> [GIVEN RECORDS]:
* * * * *

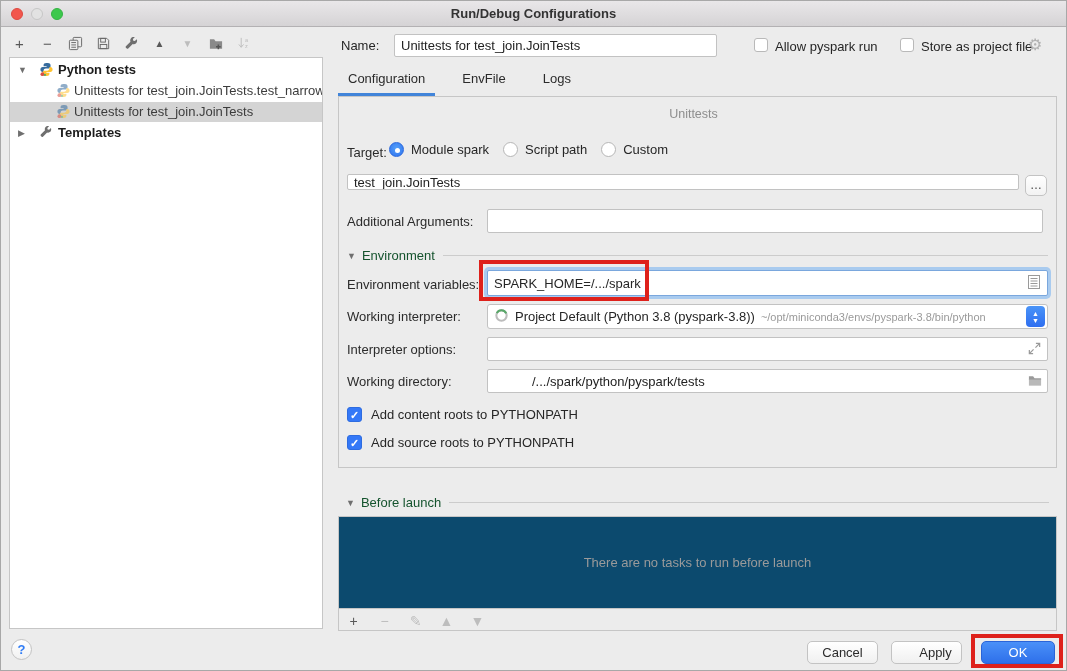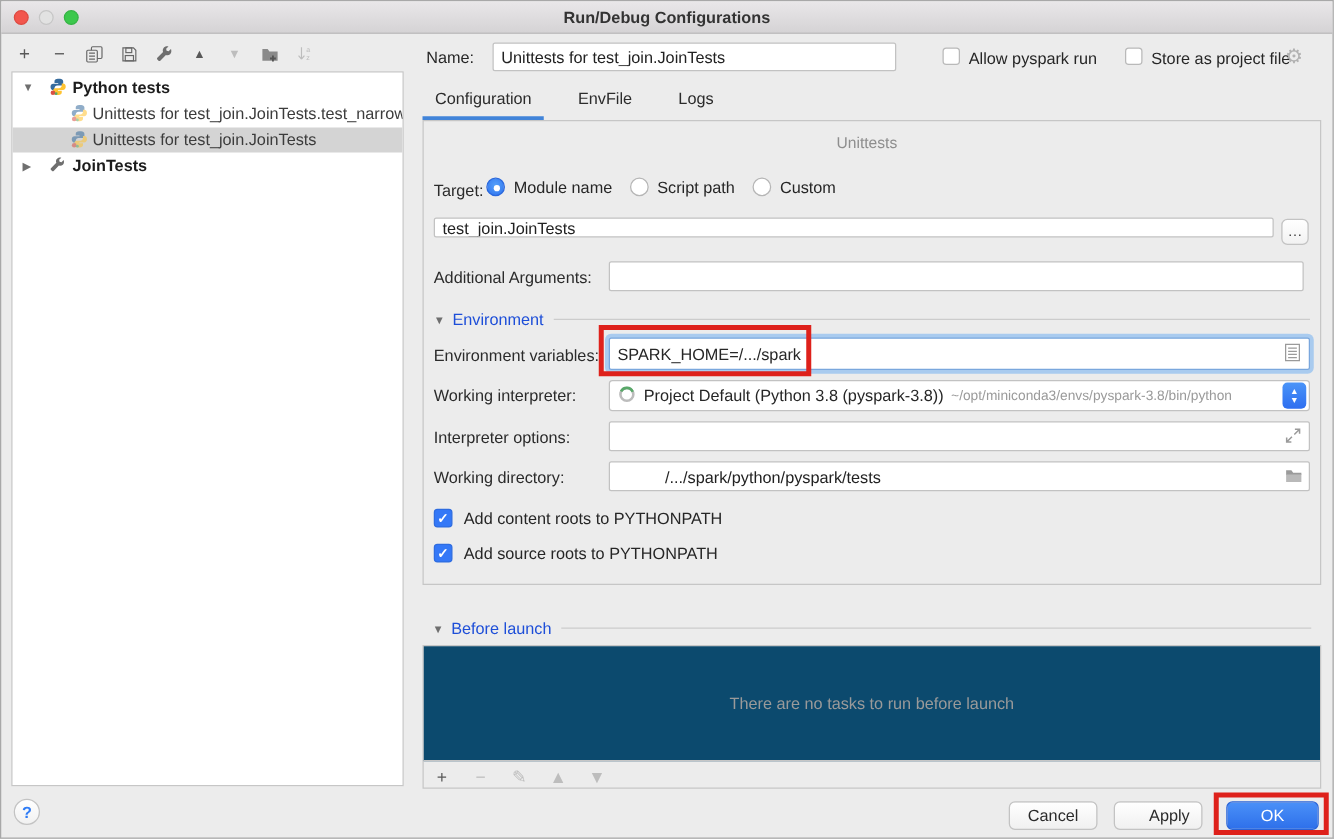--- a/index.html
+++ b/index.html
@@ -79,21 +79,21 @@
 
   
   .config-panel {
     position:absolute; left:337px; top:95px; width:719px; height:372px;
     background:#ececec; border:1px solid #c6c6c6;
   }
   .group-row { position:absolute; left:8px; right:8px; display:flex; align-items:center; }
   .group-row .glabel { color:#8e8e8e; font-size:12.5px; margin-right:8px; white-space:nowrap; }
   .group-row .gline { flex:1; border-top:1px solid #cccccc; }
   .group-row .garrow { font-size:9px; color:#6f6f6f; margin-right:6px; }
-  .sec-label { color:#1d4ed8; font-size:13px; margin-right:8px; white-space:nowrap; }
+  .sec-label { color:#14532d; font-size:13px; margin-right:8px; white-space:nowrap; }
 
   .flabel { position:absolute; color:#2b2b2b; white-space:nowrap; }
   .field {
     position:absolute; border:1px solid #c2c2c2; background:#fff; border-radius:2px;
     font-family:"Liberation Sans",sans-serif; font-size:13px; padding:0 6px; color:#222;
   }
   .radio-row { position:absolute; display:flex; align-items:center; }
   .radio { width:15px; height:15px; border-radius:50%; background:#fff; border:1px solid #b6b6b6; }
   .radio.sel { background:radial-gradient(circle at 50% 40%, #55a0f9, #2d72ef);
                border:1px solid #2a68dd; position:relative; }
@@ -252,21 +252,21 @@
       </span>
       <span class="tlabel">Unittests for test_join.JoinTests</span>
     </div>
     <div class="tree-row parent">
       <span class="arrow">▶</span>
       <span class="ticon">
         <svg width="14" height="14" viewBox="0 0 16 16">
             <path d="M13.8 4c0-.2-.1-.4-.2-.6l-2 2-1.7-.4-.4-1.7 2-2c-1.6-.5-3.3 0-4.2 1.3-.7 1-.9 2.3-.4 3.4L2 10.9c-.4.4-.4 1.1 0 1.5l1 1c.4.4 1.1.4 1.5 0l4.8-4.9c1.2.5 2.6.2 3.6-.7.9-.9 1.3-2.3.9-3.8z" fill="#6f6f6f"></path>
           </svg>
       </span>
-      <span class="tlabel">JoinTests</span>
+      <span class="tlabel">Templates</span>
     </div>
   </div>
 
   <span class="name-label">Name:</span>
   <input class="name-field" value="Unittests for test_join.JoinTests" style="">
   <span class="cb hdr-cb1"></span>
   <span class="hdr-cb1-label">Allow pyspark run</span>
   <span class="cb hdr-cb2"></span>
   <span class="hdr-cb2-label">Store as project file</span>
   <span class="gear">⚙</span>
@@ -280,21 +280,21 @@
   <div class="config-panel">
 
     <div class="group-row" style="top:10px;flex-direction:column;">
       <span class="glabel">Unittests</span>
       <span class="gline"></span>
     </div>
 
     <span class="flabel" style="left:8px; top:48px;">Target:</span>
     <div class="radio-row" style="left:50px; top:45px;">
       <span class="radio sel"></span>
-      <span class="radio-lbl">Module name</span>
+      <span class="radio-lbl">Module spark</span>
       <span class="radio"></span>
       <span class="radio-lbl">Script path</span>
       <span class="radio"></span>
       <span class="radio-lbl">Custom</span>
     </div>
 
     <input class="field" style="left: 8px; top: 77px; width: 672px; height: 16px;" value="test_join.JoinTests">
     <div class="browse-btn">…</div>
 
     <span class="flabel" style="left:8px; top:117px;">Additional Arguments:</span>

* * * * *

> [ACTIVITY]: Each line above is to be copied exactly, and the pictures are to be dropped.

> [RESULT OF THE EXERCISE]:
--- a/index.html
+++ b/index.html
@@ -79,21 +79,21 @@
 
   
   .config-panel {
     position:absolute; left:337px; top:95px; width:719px; height:372px;
     background:#ececec; border:1px solid #c6c6c6;
   }
   .group-row { position:absolute; left:8px; right:8px; display:flex; align-items:center; }
   .group-row .glabel { color:#8e8e8e; font-size:12.5px; margin-right:8px; white-space:nowrap; }
   .group-row .gline { flex:1; border-top:1px solid #cccccc; }
   .group-row .garrow { font-size:9px; color:#6f6f6f; margin-right:6px; }
-  .sec-label { color:#1d4ed8; font-size:13px; margin-right:8px; white-space:nowrap; }
+  .sec-label { color:#14532d; font-size:13px; margin-right:8px; white-space:nowrap; }
 
   .flabel { position:absolute; color:#2b2b2b; white-space:nowrap; }
   .field {
     position:absolute; border:1px solid #c2c2c2; background:#fff; border-radius:2px;
     font-family:"Liberation Sans",sans-serif; font-size:13px; padding:0 6px; color:#222;
   }
   .radio-row { position:absolute; display:flex; align-items:center; }
   .radio { width:15px; height:15px; border-radius:50%; background:#fff; border:1px solid #b6b6b6; }
   .radio.sel { background:radial-gradient(circle at 50% 40%, #55a0f9, #2d72ef);
                border:1px solid #2a68dd; position:relative; }
@@ -252,21 +252,21 @@
       </span>
       <span class="tlabel">Unittests for test_join.JoinTests</span>
     </div>
     <div class="tree-row parent">
       <span class="arrow">▶</span>
       <span class="ticon">
         <svg width="14" height="14" viewBox="0 0 16 16">
             <path d="M13.8 4c0-.2-.1-.4-.2-.6l-2 2-1.7-.4-.4-1.7 2-2c-1.6-.5-3.3 0-4.2 1.3-.7 1-.9 2.3-.4 3.4L2 10.9c-.4.4-.4 1.1 0 1.5l1 1c.4.4 1.1.4 1.5 0l4.8-4.9c1.2.5 2.6.2 3.6-.7.9-.9 1.3-2.3.9-3.8z" fill="#6f6f6f"></path>
           </svg>
       </span>
-      <span class="tlabel">JoinTests</span>
+      <span class="tlabel">Templates</span>
     </div>
   </div>
 
   <span class="name-label">Name:</span>
   <input class="name-field" value="Unittests for test_join.JoinTests" style="">
   <span class="cb hdr-cb1"></span>
   <span class="hdr-cb1-label">Allow pyspark run</span>
   <span class="cb hdr-cb2"></span>
   <span class="hdr-cb2-label">Store as project file</span>
   <span class="gear">⚙</span>
@@ -280,21 +280,21 @@
   <div class="config-panel">
 
     <div class="group-row" style="top:10px;flex-direction:column;">
       <span class="glabel">Unittests</span>
       <span class="gline"></span>
     </div>
 
     <span class="flabel" style="left:8px; top:48px;">Target:</span>
     <div class="radio-row" style="left:50px; top:45px;">
       <span class="radio sel"></span>
-      <span class="radio-lbl">Module name</span>
+      <span class="radio-lbl">Module spark</span>
       <span class="radio"></span>
       <span class="radio-lbl">Script path</span>
       <span class="radio"></span>
       <span class="radio-lbl">Custom</span>
     </div>
 
     <input class="field" style="left: 8px; top: 77px; width: 672px; height: 16px;" value="test_join.JoinTests">
     <div class="browse-btn">…</div>
 
     <span class="flabel" style="left:8px; top:117px;">Additional Arguments:</span>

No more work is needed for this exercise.